The talks, possibly led by Heriveus, the archbishop of Reims, resulted in the Treaty of Saint-Clair-sur-Epte in 911. Initial proceedings with the treaty were difficult; Rollo was initially offered Flanders, though he refused on the account that the land was uncultivable. Instead, he was given all the land between the river Epte and the sea "in freehold and good money". In addition, it granted him Brittany "for his livelihood." At the time, Brittany was an independent country which present day France had unsuccessfully tried to conquer. In exchange, Rollo guaranteed the king his loyalty, which involved military assistance for the protection of the kingdom against other Vikings. One of the conditions for the Vikings after their loss was to convert. As a token of his goodwill, Rollo also agreed to be baptized and to marry Gisela, a presumed legitimate daughter of Charles. The traité en forme at Saint Clair-Sur-Epte marked the beginning of Normandy as a state.
Rollo refused to kiss Charles' foot to solidify the deal. Instead, he ordered one of his men to proceed with the ordeal. The warrior subsequently yanked the king's leg whilst he was standing and kissed it, causing Charles to topple onto the ground.

Formation of Normandy
With Norse bands of settlers, composed of non-aristocratic lineages, there came multiple communities formed and a new political ethos that was not Frankish. The Norsemen ("Northmen") came to be known as Normans in French. This identity formation was partly possible because the Norse were adapting indigenous culture, speaking French, renouncing paganism and converting to Christianity, and intermarrying with the local population. 

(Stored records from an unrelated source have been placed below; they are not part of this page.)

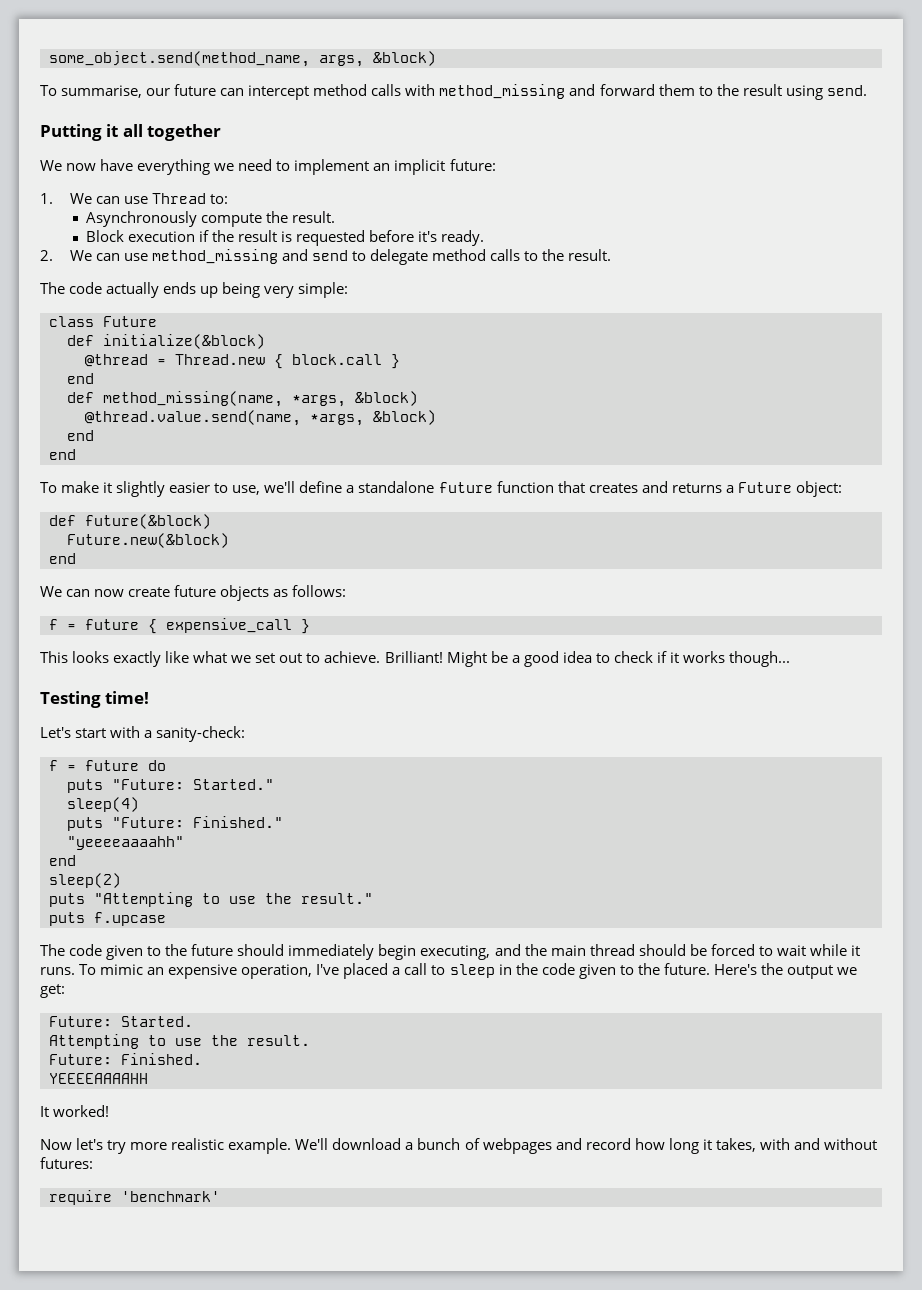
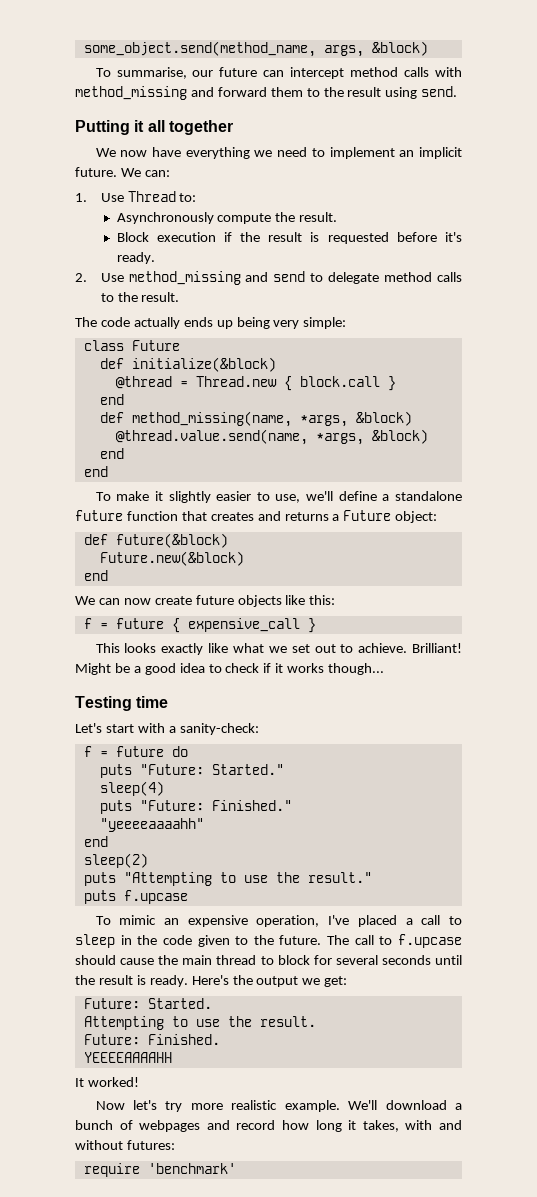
[449,159,496,171] [40,193,148,204] future: // 1. We can use -> [75,167,170,177] [75,193,124,202] future. We can: // 1. Use
[69,250,148,261] We can use -> [100,273,124,282] Use
[273,585,347,597] as follows: -> [285,595,336,605] like this:
[105,691,150,704] time! -> [136,696,169,708] time
[40,944,860,960] [40,967,75,975] The code given to the future should immediately begin executing, and the main thread should be forced to wait while it runs. -> (188, 897) none
(710, 969) none -> [327,934,462,948] [75,955,463,965] [75,975,188,987] The call to f.upcase should cause the main thread to block for several seconds until the result is ready.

The territory covered by the treaty corresponds to the northern part of today's Upper Normandy down to the Seine, but the territory of the Vikings would eventually extend west beyond the Seine to form the Duchy of Normandy, so named because of the Norsemen who ruled it. The treaty allowed these new settlements. But not all Vikings were welcome. And with the death of Alan I, King of Brittany, another group of Vikings occupied Brittany faced their own dispute. Around 937, Alan I's grandson Alan II returned from England to expel those Vikings from Brittany in a war that was concluded in 939. During this period the Cotentin Peninsula was lost by Brittany and gained by Normandy.

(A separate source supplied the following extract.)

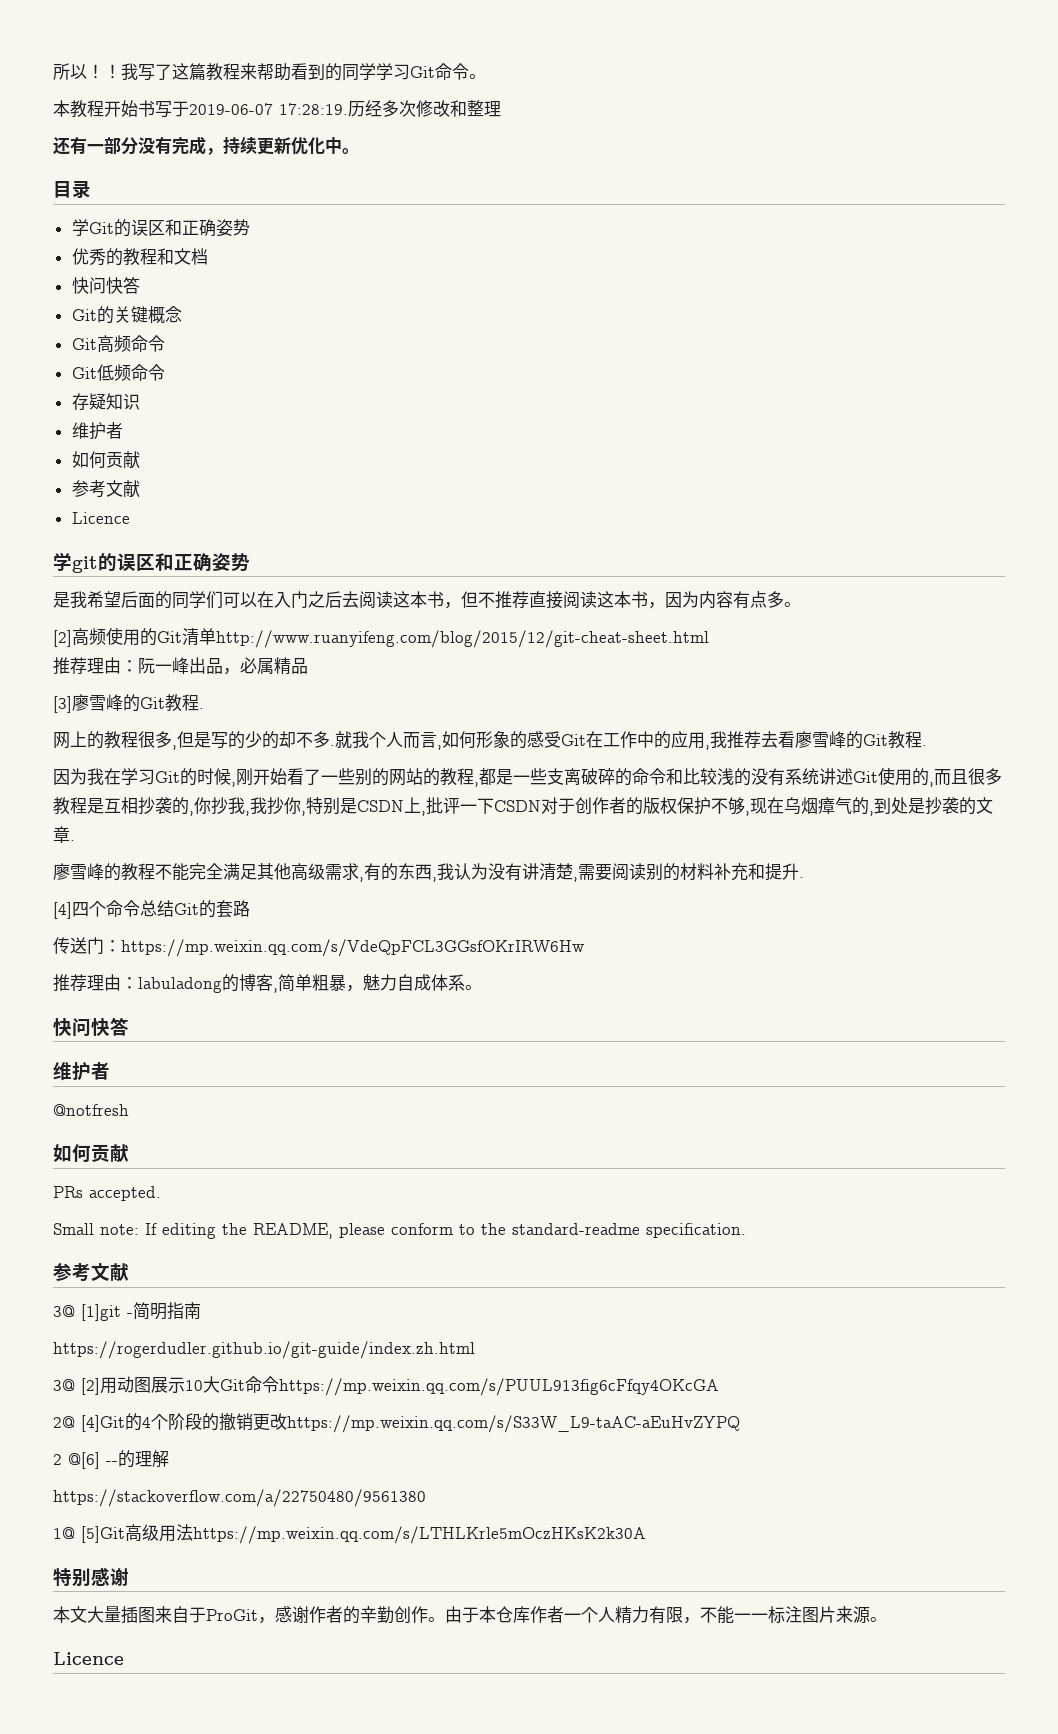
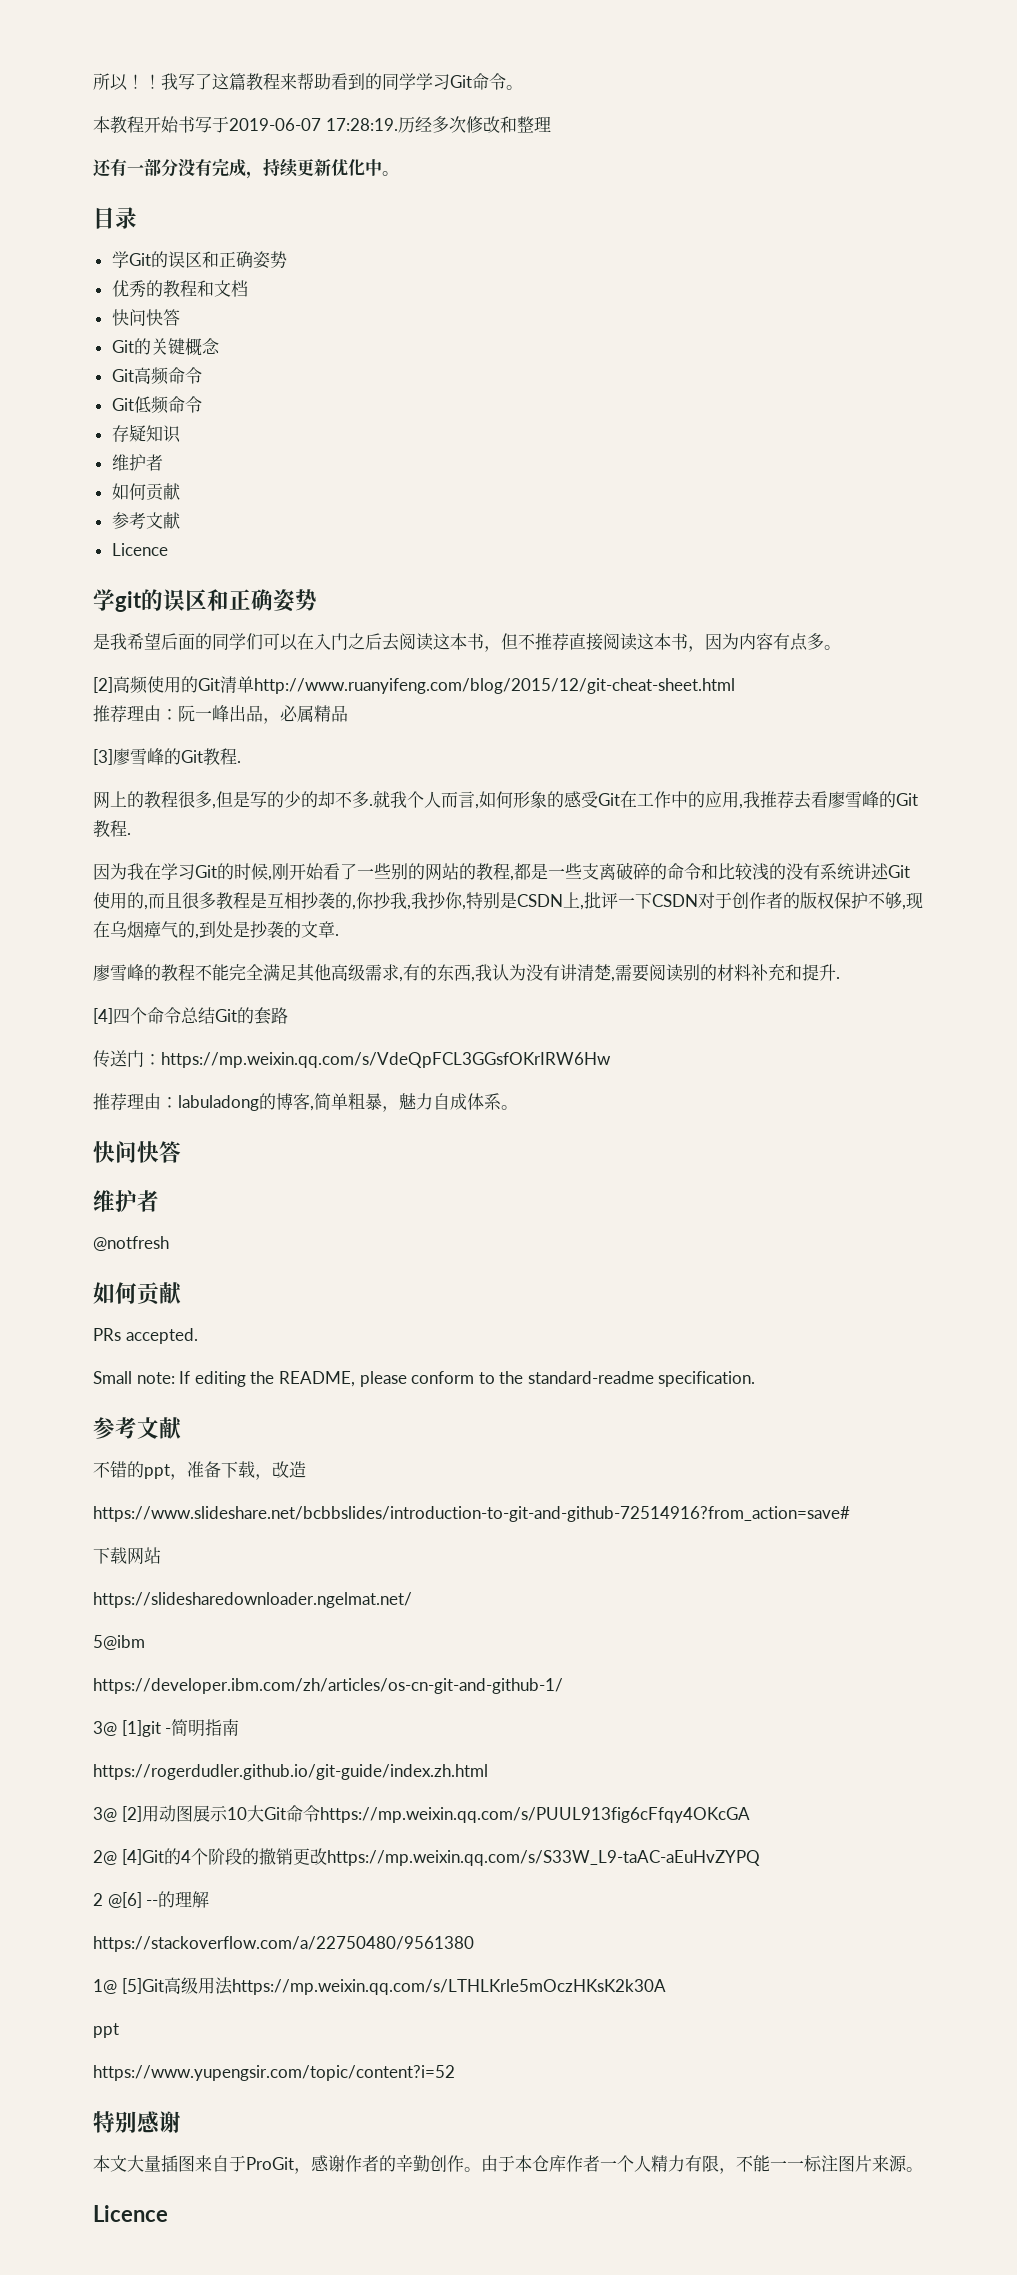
(129, 1272) none -> [93,1461,306,1480] [93,1506,850,1522] [93,1547,161,1565] [93,1592,412,1608] [93,1635,145,1650] [93,1678,563,1694] // 不错的ppt，准备下载，改造 // https://www.slideshare.net/bcbbslides/introduction-to-git-and-github-72514916?from_action=save# // 下载网站 // https://slidesharedownloader.ngelmat.net/ // 5@ibm // https://developer.ibm.com/zh/articles/os-cn-git-and-github-1/
(646, 1535) none -> [93,2023,119,2038] [93,2065,455,2081] // ppt // https://www.yupengsir.com/topic/content?i=52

There would be a convergence between Franks and Normans within a few generations. Political marriages played an important role in cultivating alliances and cohesion; wives were often called "peace weavers." Charles the Simple created an alliance and a grant of rights to those Vikings seeking to settle in 918. While the Normans did adapt, adopt, and assimilate to Christianity, they did not necessarily adopt indigenous administration: "The creation of Norman power between first settlement and the mid-eleventh century is not primarily of assimilation to Carolingian forms, as those appear in the capitualaries. Rather, the Normans "adhered longer than the Franks around them--to older forms of social organization," that the Franks were abandoning.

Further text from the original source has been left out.